The keynote presentations were made by Mr Etienne Clément, international lawyer specializing in cultural heritage law, and Ms Elizabeth Edwards, Secretary-General of BSP.

Then the representatives of the Department of Heritage and Arts of Fiji, the Fiji Museum, the National Archives of Fiji, the National Disaster Management Office, Fiji Customs and Revenue and the Republic of Fiji Military Forces (RFMF) made presentation on the different aspects of the protection of cultural property in Fiji.

Ms Gillian Hickes, Communication Officer at the Regional Delegation of the ICRC in the Pacific, presented information on the ICRC’s activities in the Pacific.

In the course of the meeting, the training office at the Republic of Fiji Military Forces (RFMF), which deployed over 800 military personnel for UN Peacekeeping Operations, confirmed that they are already aware of the 1954 Hague Convention through the training on International Humanitarian Law conducted through use of the syllabus for the DPKO training produced with the support of the UN. The recently published UNESCO Military Manual was also presented to the RFMF.
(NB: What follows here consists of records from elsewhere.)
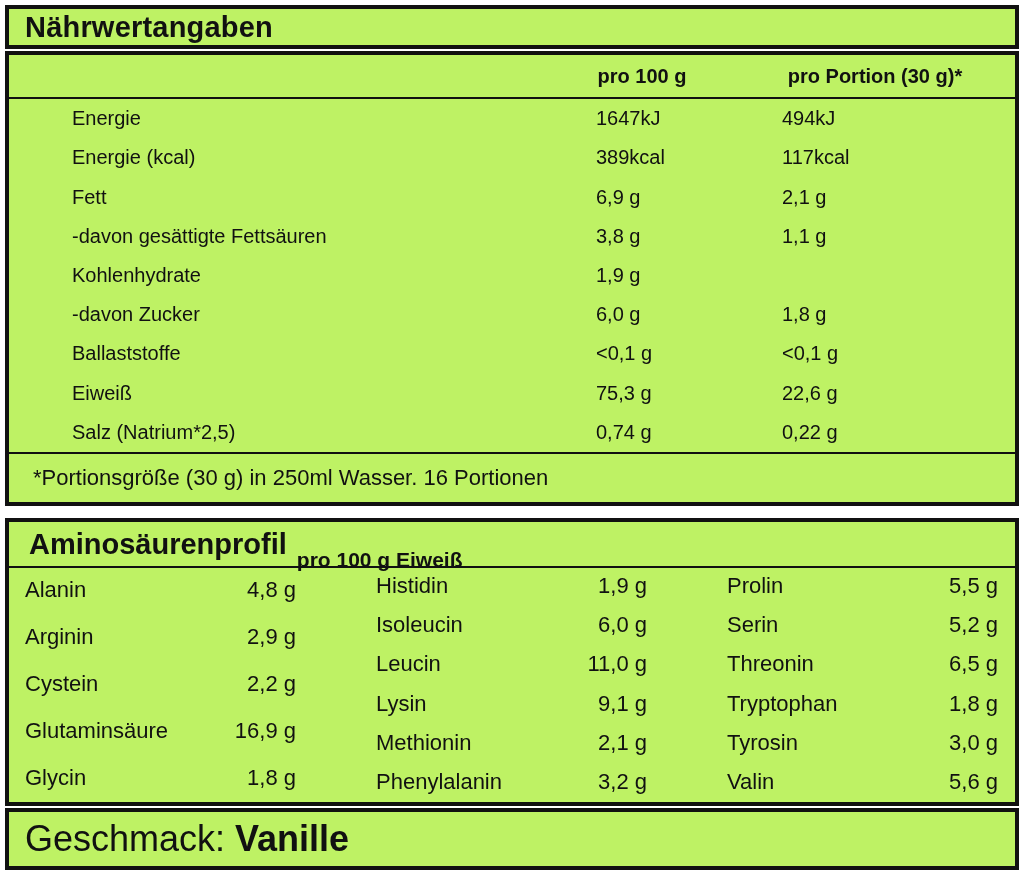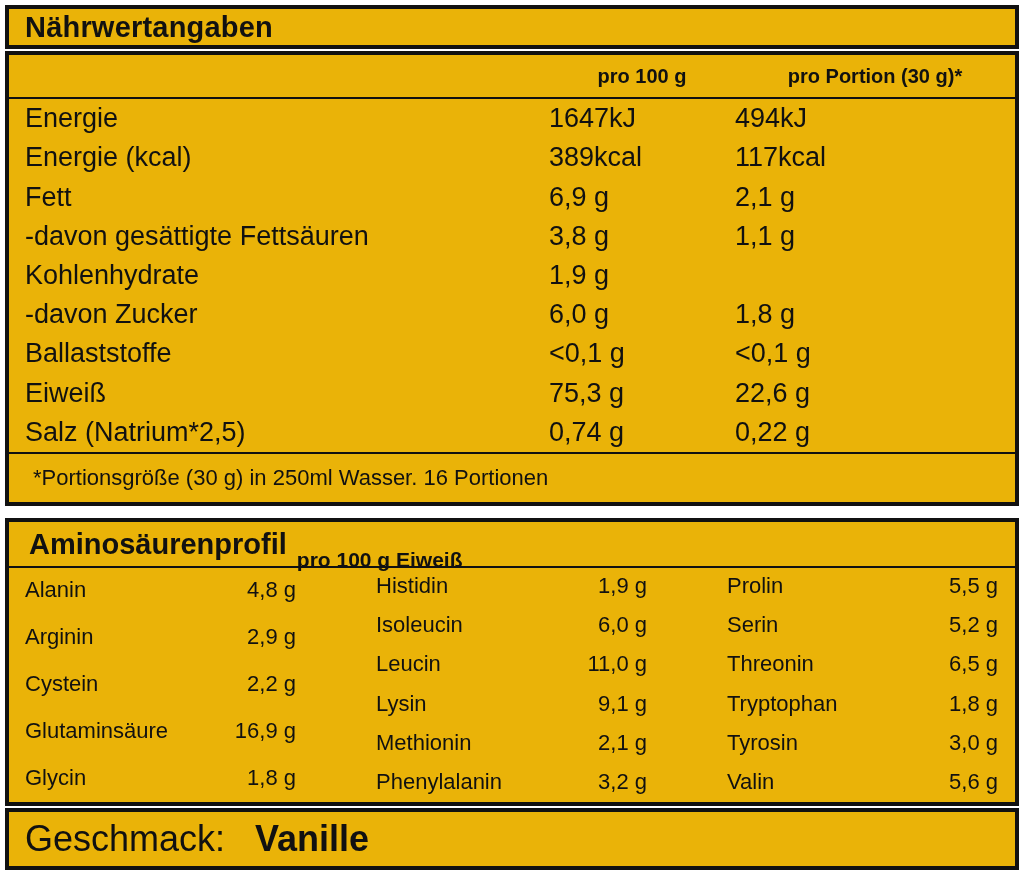--- a/index.html
+++ b/index.html
@@ -7,21 +7,21 @@
     width: 1024px; height: 870px;
     background: #ffffff;
     font-family: "Liberation Sans", sans-serif;
     color: #111111;
     overflow: hidden;
   }
   .sheet { padding: 5px; width: 1024px; height: 870px; }
 
   .box {
     border: 4px solid #111111;
-    background: #eab308;
+    background: #bef264;
     width: 1014px;
   }
 
   
   .title-box {
     height: 44px;
     display: flex; align-items: center;
     padding: 0 16px;
     margin-bottom: 2px;
   }
@@ -38,21 +38,21 @@
   }
   .nt-header {
     height: 44px;
     border-bottom: 2.5px solid #111111;
     flex: none;
   }
   .nt-header .colhead {
     text-align: center; font-weight: bold; font-size: 20px;
   }
   .nt-rows { height: 353px; display: flex; flex-direction: column; flex: none; }
-  .nt-row { flex: 1; font-size: 27px; }
+  .nt-row { flex: 1; font-size: 20px; margin-left: 47px; }
   .nt-row .lbl { padding-left: 16px; }
   .nt-row .val { }
   .nt-footnote {
     border-top: 2.5px solid #111111;
     flex: 1;
     display: flex; align-items: center;
     padding-left: 24px;
     font-size: 22px;
   }
 
@@ -80,21 +80,20 @@
     display: flex; align-items: center; justify-content: space-between;
     font-size: 22px;
   }
 
   
   .flavor-box {
     height: 62px; margin-top: 2px;
     display: flex; align-items: center;
     padding: 0 16px;
     font-size: 36px;
-    gap: 20px;
   }
   .flavor-box .flavor-value { font-weight: bold; margin-left: 10px; }
 </style>
 </head>
 <body>
 
 <div class="sheet">
 
   <div class="box title-box">
     <div class="title">Nährwertangaben</div>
At the end of the meeting, the 2018-2022 Action Plan was developed through the group exercise and plenary discussions as an outcome of the consultation. The Action Plan aims to prioritize the following activities: raising awareness on the protection of cultural property through TV, radio and social media; organizing joint community meetings with the participation of police, customs, and the RFMF; strengthening the cultural property protection in peacetime through the development of national inventories of the Fiji Museum and other important cultural institutions, and establishing channels of communication between the culture sector and police, customs and RFMF; organizing trainings on the 1954 Hague Convention; finalization of Fiji national culture policy with a component on the cultural property protection, and preparation of an information paper to the Cabinet of Ministers as first step towards ratification.

A Task Force comprised of government officials, a national consultant, and the representatives of the BSP was established to provide policy support, ensure follow up of the Action Plan, and long-term monitoring towards ratification of the 1954 Hague Convention and its two Protocols by Fiji.